私の釣りは、人里離れた秘境の地、源流や支谷など山奥まで歩くものでして、原始的な餌釣りで、深山幽谷を対象とするため、川には陽の光はあまり届かず、暗い釣りといえます。

本来、源流での釣りは、清冽な水の流れ、美しい滝、緑の息遣い、野生動物達との出会い、それら深山幽谷の景色が創り出す神秘な世界があって、はじめて成り立つ釣り、景色を釣る釣り「山釣り」というべきものだと思っております。川の流れる場所で沢登り、山登りをしながら竿を出すといった感じです。

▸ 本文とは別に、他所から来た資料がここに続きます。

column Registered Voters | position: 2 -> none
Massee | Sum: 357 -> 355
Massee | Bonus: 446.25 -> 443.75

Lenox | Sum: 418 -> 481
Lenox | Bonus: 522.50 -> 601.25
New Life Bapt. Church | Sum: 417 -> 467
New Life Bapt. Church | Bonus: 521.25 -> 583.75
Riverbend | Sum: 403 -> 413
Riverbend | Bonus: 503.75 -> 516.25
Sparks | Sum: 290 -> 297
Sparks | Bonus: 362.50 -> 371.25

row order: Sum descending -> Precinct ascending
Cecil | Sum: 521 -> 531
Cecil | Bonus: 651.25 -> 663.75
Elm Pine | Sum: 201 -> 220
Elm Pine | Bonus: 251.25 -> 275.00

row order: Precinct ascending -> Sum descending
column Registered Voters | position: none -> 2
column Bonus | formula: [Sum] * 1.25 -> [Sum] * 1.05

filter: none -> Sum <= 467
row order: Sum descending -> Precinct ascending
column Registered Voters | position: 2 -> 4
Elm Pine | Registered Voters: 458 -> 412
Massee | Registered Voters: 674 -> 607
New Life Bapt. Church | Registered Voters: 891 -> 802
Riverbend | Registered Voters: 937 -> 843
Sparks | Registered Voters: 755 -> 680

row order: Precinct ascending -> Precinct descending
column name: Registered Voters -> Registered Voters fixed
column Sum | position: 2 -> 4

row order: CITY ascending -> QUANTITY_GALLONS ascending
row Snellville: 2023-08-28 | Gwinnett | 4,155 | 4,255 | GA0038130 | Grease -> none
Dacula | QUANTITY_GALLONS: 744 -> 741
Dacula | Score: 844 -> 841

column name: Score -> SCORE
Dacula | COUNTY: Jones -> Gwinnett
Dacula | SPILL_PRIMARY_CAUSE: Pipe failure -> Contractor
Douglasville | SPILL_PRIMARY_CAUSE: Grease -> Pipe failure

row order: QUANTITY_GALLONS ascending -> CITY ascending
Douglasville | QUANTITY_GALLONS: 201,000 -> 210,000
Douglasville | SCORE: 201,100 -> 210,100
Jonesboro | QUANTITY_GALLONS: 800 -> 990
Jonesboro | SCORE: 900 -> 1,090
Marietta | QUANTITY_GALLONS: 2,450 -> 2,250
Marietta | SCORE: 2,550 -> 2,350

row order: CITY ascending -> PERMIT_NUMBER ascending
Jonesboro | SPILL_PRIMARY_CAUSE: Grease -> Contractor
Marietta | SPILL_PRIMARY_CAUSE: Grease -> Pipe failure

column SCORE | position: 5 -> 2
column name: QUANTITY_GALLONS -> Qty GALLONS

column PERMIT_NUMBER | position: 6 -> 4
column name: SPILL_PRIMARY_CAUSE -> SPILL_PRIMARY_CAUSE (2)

さて、某有名河川の源流部でございますが、ゲートから2時間も歩けば1枚目、2枚目の写真のような溪相の続く、まさに野生の岩魚が踊る深山幽谷でしたが、そこを抜けると、こんな光景が・・・・。


川が生きている限り、釣りによって渓流魚が絶えることはありません。この渓谷にも、かつては源流部は箱渕といって、険しい切り立ったゴルジェに守られた足場のない深淵があって、釣りに訪れる人を拒んでおり、まさに渓流魚の楽園でした。

渓谷の深淵はコンクリートの林道と、瓦礫の下に消えました。


「國敗れて山河あり」「土建屋栄えて山河無し」


こういった光景は日本の山岳渓流のいたるところで見られます。今や、渓流釣りは漁協の放流のある場所でしか成り立たなくなりつつあります。


遥かなる「山釣り」の世界はこの地方では幻想の中にしかもはやないのかもしれません。